Cuatro historias de productores que protegen el océano
El océano produce más de la mitad del oxígeno que respiramos, regula el clima y sostiene millones de empleos en todo el mundo. Por eso, cada 8 de junio, el Día Mundial de los Océanos recuerda la necesidad de proteger estos ecosistemas y de impulsar actividades productivas que contribuyan a su conservación.
En el Golfo de Nicoya, productores vinculados a la acuicultura y a la pesca responsable aplican prácticas orientadas a reducir la presión sobre los recursos marinos y asegurar su sostenibilidad. Entre ellas destacan el cultivo de camarón, pargo manchado y ostras, así como el monitoreo de embarcaciones y el respeto de las vedas.
Camarón cultivado con apoyo de energía solar
En Colorado de Abangares, Helen Gutiérrez y su padre, Isidro, administran Finca La Reina, una granja dedicada al cultivo de camarón.
La producción incorpora equipos automatizados que funcionan con energía solar, una alternativa que reduce el consumo energético de la operación.
Gutiérrez explicó que el cultivo de camarón también ayuda a disminuir la presión sobre las poblaciones silvestres y representa una alternativa frente a prácticas pesqueras que capturan ejemplares antes de alcanzar su madurez biológica.
Además, investigaciones señalan que el agua utilizada en las piscinas de cultivo puede aportar nutrientes al manglar cuando regresa al entorno natural bajo condiciones controladas, lo que favorece su recuperación y funcionamiento ecológico.
Trazabilidad para una pesca responsable
En Costa de Pájaros, Manrique Álvarez lidera el proyecto Cama-Pez de la Costa, una iniciativa basada en principios de pesca sostenible.
Los pescadores respetan las tallas mínimas y máximas de captura, verifican la calidad de los productos y mantienen controles sobre las condiciones de almacenamiento.
El proyecto también utiliza monitoreo pesquero y seguimiento satelital para verificar las rutas de navegación y confirmar que las embarcaciones no ingresen a zonas sujetas a veda.
Según Álvarez, estas medidas permiten ofrecer productos obtenidos bajo estándares responsables y fortalecer la confianza de los consumidores.
Las ostras que ayudan a limpiar el agua
Hace 11 años, Pablo Quirós inició una granja de ostras en Costa de Pájaros con semilla proporcionada por la Universidad Nacional.
Hoy mantiene entre 800.000 y 900.000 ejemplares, cuya función va más allá de la producción alimentaria.
Las ostras son organismos filtradores. Obtienen su alimento al procesar agua marina que contiene fitoplancton, microalgas y materia orgánica.
"Básicamente, son purificadoras o limpiadoras del agua de mar", afirmó Quirós.
Se estima que cada ostra puede filtrar hasta 50 litros de agua al día.
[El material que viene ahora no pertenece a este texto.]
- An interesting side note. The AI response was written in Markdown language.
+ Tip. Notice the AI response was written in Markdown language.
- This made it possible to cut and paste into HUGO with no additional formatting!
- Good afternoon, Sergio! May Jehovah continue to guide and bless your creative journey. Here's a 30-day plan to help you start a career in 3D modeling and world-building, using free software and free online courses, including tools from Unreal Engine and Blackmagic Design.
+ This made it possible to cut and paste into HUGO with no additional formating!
Por esa razón, el productor considera que ampliar este tipo de granjas podría generar beneficios ambientales adicionales para los ecosistemas costeros.
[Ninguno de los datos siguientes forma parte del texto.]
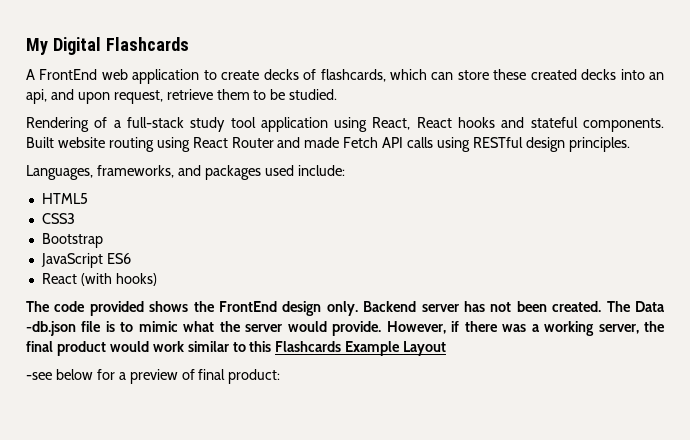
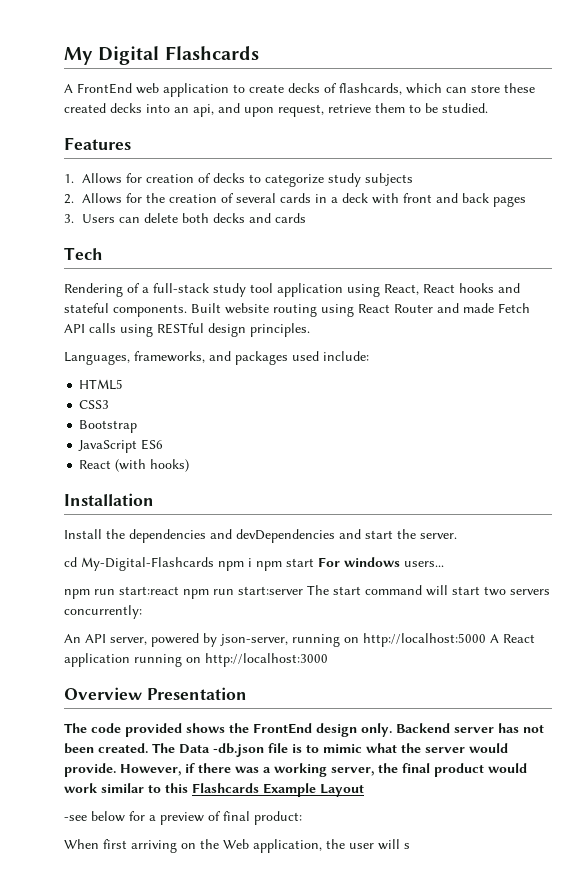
+ Features
+ 1. Allows for creation of decks to categorize study subjects
+ 2. Allows for the creation of several cards in a deck with front and back pages
+ 3. Users can delete both decks and cards
+ Tech
+ Installation
+ Install the dependencies and devDependencies and start the server.
+ cd My-Digital-Flashcards npm i npm start For windows users...
+ npm run start:react npm run start:server The start command will start two servers concurrently:
+ An API server, powered by json-server, running on http://localhost:5000 A React application running on http://localhost:3000
+ Overview Presentation
+ When first arriving on the Web application, the user will s

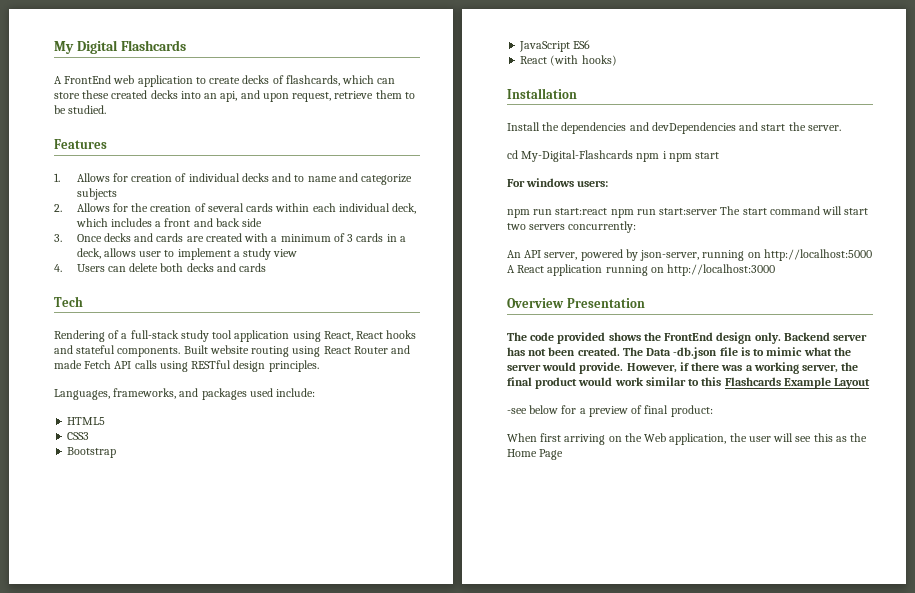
- 1. Allows for creation of decks to categorize study subjects
+ 1. Allows for creation of individual decks and to name and categorize subjects
- 2. Allows for the creation of several cards in a deck with front and back pages
- 3. Users can delete both decks and cards
+ 2. Allows for the creation of several cards within each individual deck, which includes a front and back side
+ 3. Once decks and cards are created with a minimum of 3 cards in a deck, allows user to implement a study view
+ 4. Users can delete both decks and cards
- cd My-Digital-Flashcards npm i npm start For windows users...
+ cd My-Digital-Flashcards npm i npm start
+ For windows users:
- When first arriving on the Web application, the user will s
+ When first arriving on the Web application, the user will see this as the Home Page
Aprovechamiento total del recurso
En Punta Morales de Chomes, los hermanos Eduardo y Miriam Tenorio desarrollan un modelo distinto de cultivo de camarón.
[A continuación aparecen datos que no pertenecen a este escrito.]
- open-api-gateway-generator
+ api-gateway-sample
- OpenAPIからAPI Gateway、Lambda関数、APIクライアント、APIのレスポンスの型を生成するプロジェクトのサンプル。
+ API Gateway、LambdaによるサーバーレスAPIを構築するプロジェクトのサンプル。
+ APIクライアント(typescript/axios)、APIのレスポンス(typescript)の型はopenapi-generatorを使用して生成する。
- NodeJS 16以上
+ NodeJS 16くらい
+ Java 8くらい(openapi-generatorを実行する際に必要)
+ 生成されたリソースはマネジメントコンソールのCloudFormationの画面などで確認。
Su producción se destina principalmente a carnada para la pesca artesanal y para actividades turísticas educativas en el Golfo de Nicoya.
Los productores también aplican controles sobre la calidad del agua utilizada en las piscinas de cultivo y aprovechan al máximo la producción.
Los ejemplares que no se comercializan como carnada se utilizan en una marisquería de su propiedad, lo que reduce el desperdicio y mejora el aprovechamiento del recurso.
Producción y conservación pueden ir de la mano
Para Ana Eugenia Robles Herrera, directora de Investigación y Sostenibilidad de la Universidad Latina de Costa Rica, la protección de los océanos no depende únicamente de áreas protegidas o regulaciones ambientales.
Robles considera que los sistemas productivos responsables también son fundamentales para garantizar la salud de los ecosistemas marinos y la seguridad alimentaria.
"El futuro de nuestros océanos dependerá de nuestra capacidad para integrar ciencia, gobernanza, producción sostenible y participación comunitaria", aseguró.
Con motivo del Día Mundial de los Océanos, la investigadora hizo un llamado a fortalecer modelos productivos que permitan generar alimentos de forma sostenible sin comprometer la salud de los ecosistemas marinos.